LES AVANTAGES DU MOX
Une réduction du volume des déchets nucléaires : L’uranium appauvri étant un déchet de la production de l’uranium enrichi, il est possible de fabriquer du nouveau combustible nucléaire uniquement à partir de déchets de l’industrie nucléaire. En outre, le MOX permet également de recycler le plutonium. Ainsi, environ 80 tonnes de plutonium ont été recyclées depuis 1987.
Une économie en uranium enrichi : Le MOX permet d’utiliser de l’uranium naturel, voire de l’uranium appauvri, à la place du traditionnel uranium enrichi, ce qui représente une économie de 12% d’uranium par an (soit environ 8 000 tonnes d’uranium naturel économisé depuis 1987).
Un secteur créateur d’emplois : L’usine Melox qui le produit à Marcoule dans le Gard emploie 1.300 personnes, l’usine de retraitement de la Hague en emploi 5.000.
LES INCONVENIENTS DU MOX
Un recyclage difficile : Théoriquement le combustible MOX usagé pourrait être encore retraité. Cependant, la qualité du plutonium se dégrade pendant l’utilisation du MOX. Son retraitement est donc nettement plus problématique que celui de l’uranium. C’est pourquoi il n’est pas envisagé à ce jour de retraiter de nouveau le MOX usagé.

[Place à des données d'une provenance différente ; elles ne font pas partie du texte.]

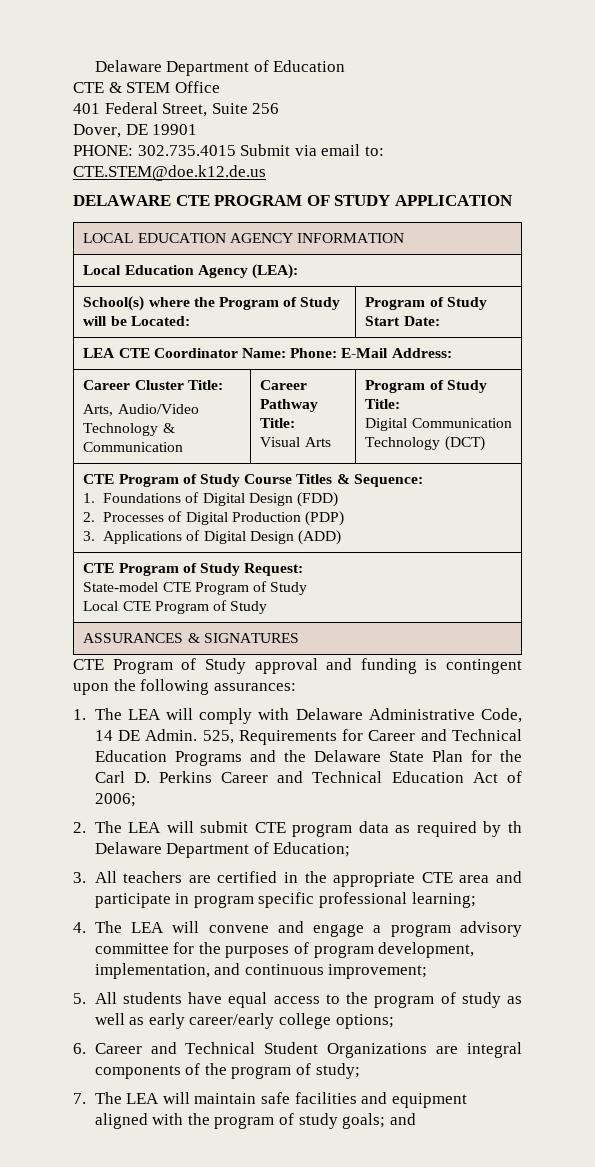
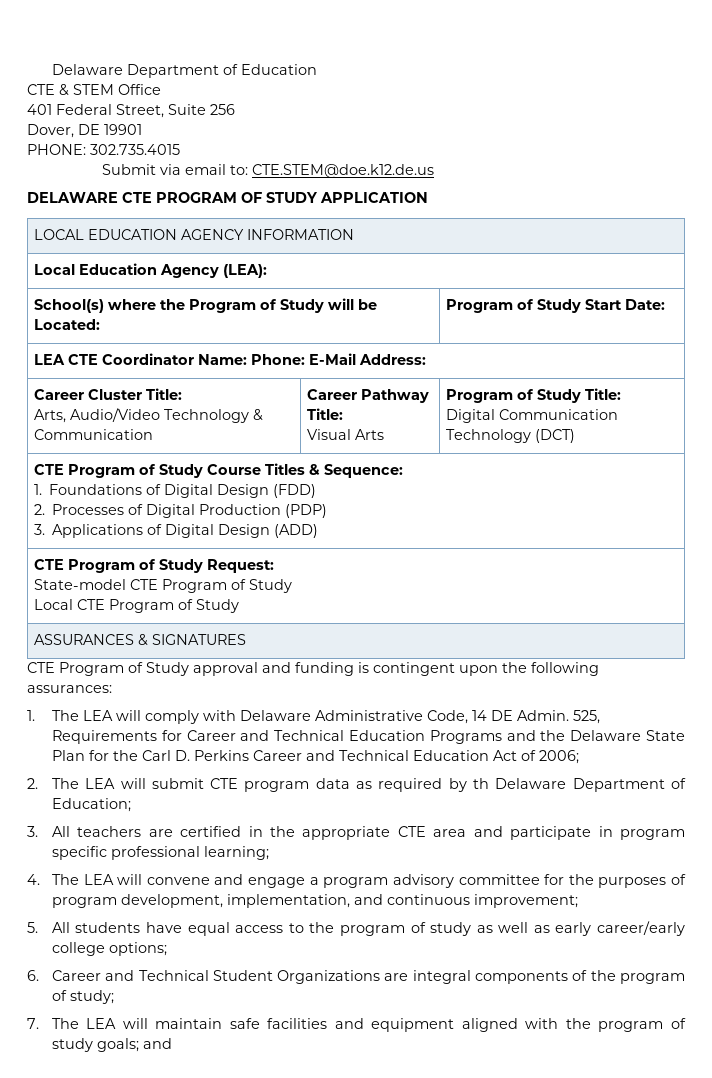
- PHONE: 302.735.4015 Submit via email to: CTE.STEM@doe.k12.de.us
+ PHONE: 302.735.4015
+ Submit via email to: CTE.STEM@doe.k12.de.us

Une radioactivité plus importante : Le MOX est plus radioactif que les combustibles classiques. Sa fabrication, son transport à travers le monde et son utilisation dans un réacteur nucléaire nécessitent donc des précautions particulières en termes de protection des travailleurs et des populations des territoires traversés. Le refroidissement du MOX usagé prend environ 10 fois plus de temps (50 ans au lieu de 5 à 8 ans), ce qui demande des installations de refroidissement plus grandes.
En dehors des considérations liées à la physique nucléaire, le MOX est un sujet politique hautement explosif.
Récemment, il a été au cœur du psychodrame entre le parti socialiste et Europe Ecologie-Les Verts. En effet, suite à l’accord électoral, la confusion a régné lors de la « disparition-réapparition » de la fameuse phrase sur le MOX.
Pour notre part, nous soutenons la filière MOX en France :
– car elle est à la pointe de l’innovation dans le domaine du recyclage et du traitement des déchets nucléaires.
– Parce que la filière nucléaire française est une filière d’excellence.
– Parce que refuser le MOX, c’est refuser du même coup l’EPR nouvelle génération dont le MOX est le combustible.
– Parce qu’on ne peut pas tout à la fois démanteler le nucléaire en France et lutter contre le réchauffement climatique.
Compte tenu de l’actualité récente sur ce sujet que j’ai développé précédemment, votre proposition, Monsieur le Président, d’émettre un avis « réservé » sur le dossier qui nous est présenté par Monsieur le Préfet, nous va tout à fait.
Nous voterons donc pour cet avis réservé. C’est-à-dire un avis favorable avec des réserves quant aux questions de sécurité nécessaires autour de la filière MOX et de son utilisation à la centrale du Blayais.